Follow the money trail in illegal logging crimes: Indonesian activists
JAKARTA (AFP)
Indonesian activists are urging authorities here to hunt down illegal loggers using anti money-laundering laws, following the shock acquittal of a high-profile suspect who has gone on the run.
Indonesia's abysmal record on fighting illegal logging -- no timber baron has ever received a substantial jail term here -- is under the spotlight ahead of the nation hosting a global climate change conference in December.
Adelin Lis, the head of logging company Keang Nam Development, fled from custody earlier this month after a court in North Sumatra found he was not guilty of illegal logging charges due to a lack of evidence.
Lis' company was cleared of accusations that it illegally razed prime forest in lush North Sumatra province, where some of Indonesia's last remaining rainforest tracts provide refuge to elephants and endangered tigers.
The logger had originally been nabbed when he tried to extend his passport at the Indonesian embassy in Beijing in 2006. He was described by the embassy as being an "environmental destroyer".
Allegations of court officials being bribed in his case have surfaced, although prosecutors have said they will appeal, while police have named Lis as a suspect in a linked money laundering case.
His lawyers have reportedly said they will present him to police -- who say they have issued an Interpol notice to recapture him -- if they promise not to jail him.
But in perhaps an ominous sign of the difficulties police may face, Indonesia's Attorney General Hendarman Supandji has dismissed efforts so far, saying: "This money laundering comes from which crime? This is not clear."
Derry Wanta, a member of the Indonesian Working Group on Forest Finance (IWGFF) -- an independent lobby group of researchers and activists -- conceded it would be difficult to get Lis back to court "but not impossible".
"It is written in the money laundering law that a suspect can be tried for money laundering independent from the prime crime," he told AFP, speaking after a meeting of the group over bringing Lis to justice on Thursday.
Indonesia's groundbreaking 2002 anti-money laundering law would be more effective in catching the illegal loggers than the conventional criminal code, said the IWGFF's Willem Pattinasarany.
"Most of their financial transactions use bank transfers. Unusual banking profiles can be easily traced -- ask (suspects) to prove that those suspicious transactions are not illegal," Pattinasarany said.
"If there are two crimes indicated to be related, one of them money laundering, we think it's best for the money laundering crime to be processed first" because it would be a simpler case, he said.
Still, police must carefully do their homework.
A recent case in Indonesia's timber-rich Papua province centred on a local police chief receiving large money transfers to his personal account; the officer was cleared, and an appeal dismissed, for administrative reasons.
Police said in May that they were becoming increasingly frustrated with the number of illegal loggers who were inexplicably being acquitted in Papua.

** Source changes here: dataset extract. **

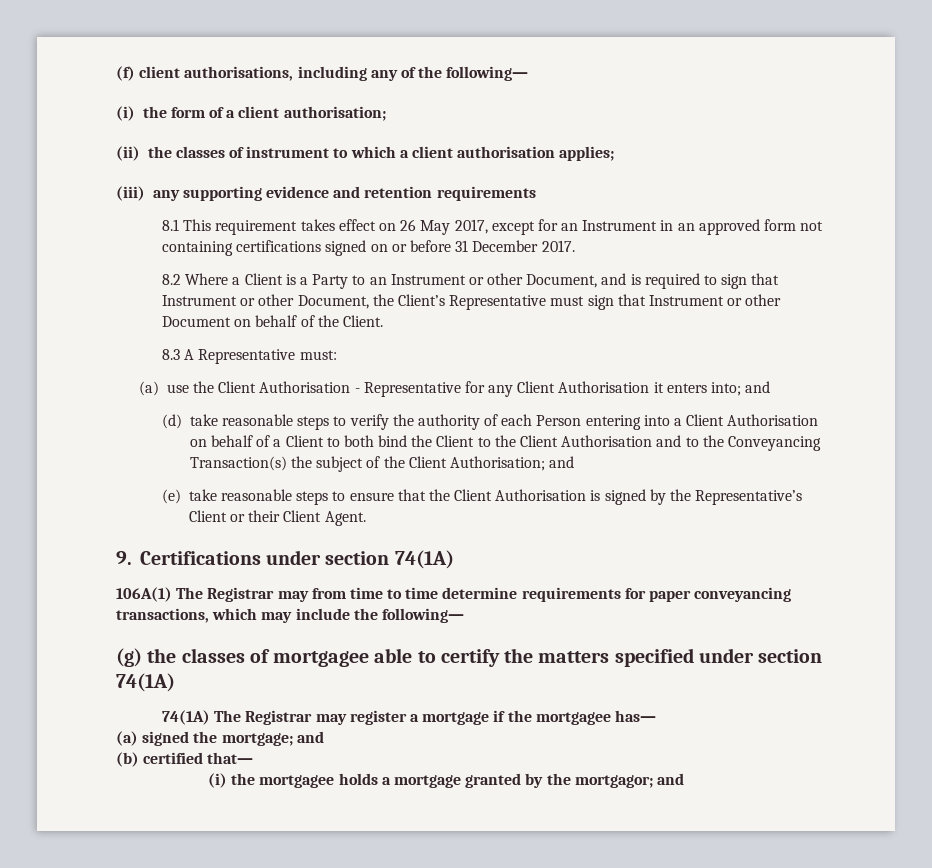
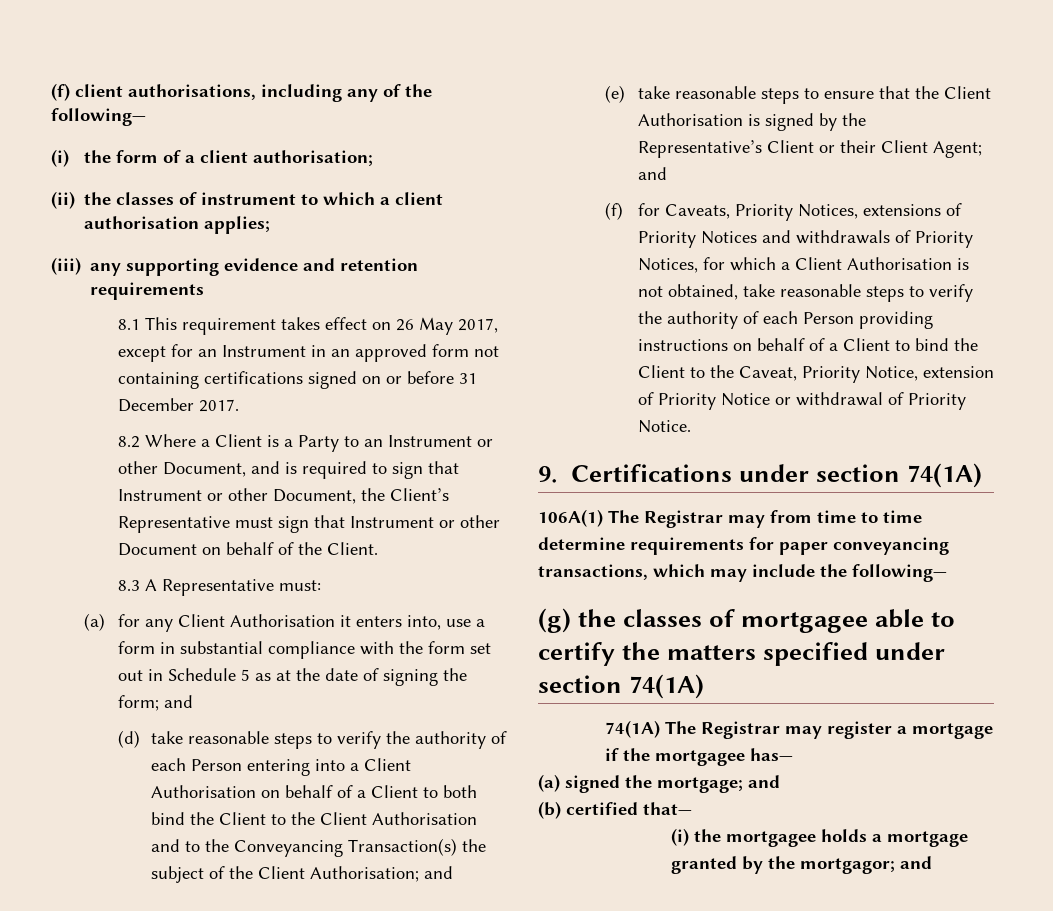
- (a) use the Client Authorisation - Representative for any Client Authorisation it enters into; and
+ (a) for any Client Authorisation it enters into, use a form in substantial compliance with the form set out in Schedule 5 as at the date of signing the form; and
- (e) take reasonable steps to ensure that the Client Authorisation is signed by the Representative’s Client or their Client Agent.
+ (e) take reasonable steps to ensure that the Client Authorisation is signed by the Representative’s Client or their Client Agent; and
+ (f) for Caveats, Priority Notices, extensions of Priority Notices and withdrawals of Priority Notices, for which a Client Authorisation is not obtained, take reasonable steps to verify the authority of each Person providing instructions on behalf of a Client to bind the Client to the Caveat, Priority Notice, extension of Priority Notice or withdrawal of Priority Notice.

"There are many cases where police or prosecutors have not formed a tight case before going ahead to court. This had caused many cases to be dismissed for administrative reasons," Pattinasarany told AFP.
Sadino, a legal expert with the IWGFF, also urged police to be more careful in planning all their indictments, as sloppy work meant "usually, the man with the chainsaw in the forest gets the blame."
"Forestry crimes are specialty cases -- investigators should be coherent from when they start to collect evidence," Sadino said, adding that a single discrepancy can mean the whole case gets thrown out.
The Indonesian government had estimated illegal logging costs the country about four billion dollars and some 2.8 million hectares of forest cover per year over the past decade.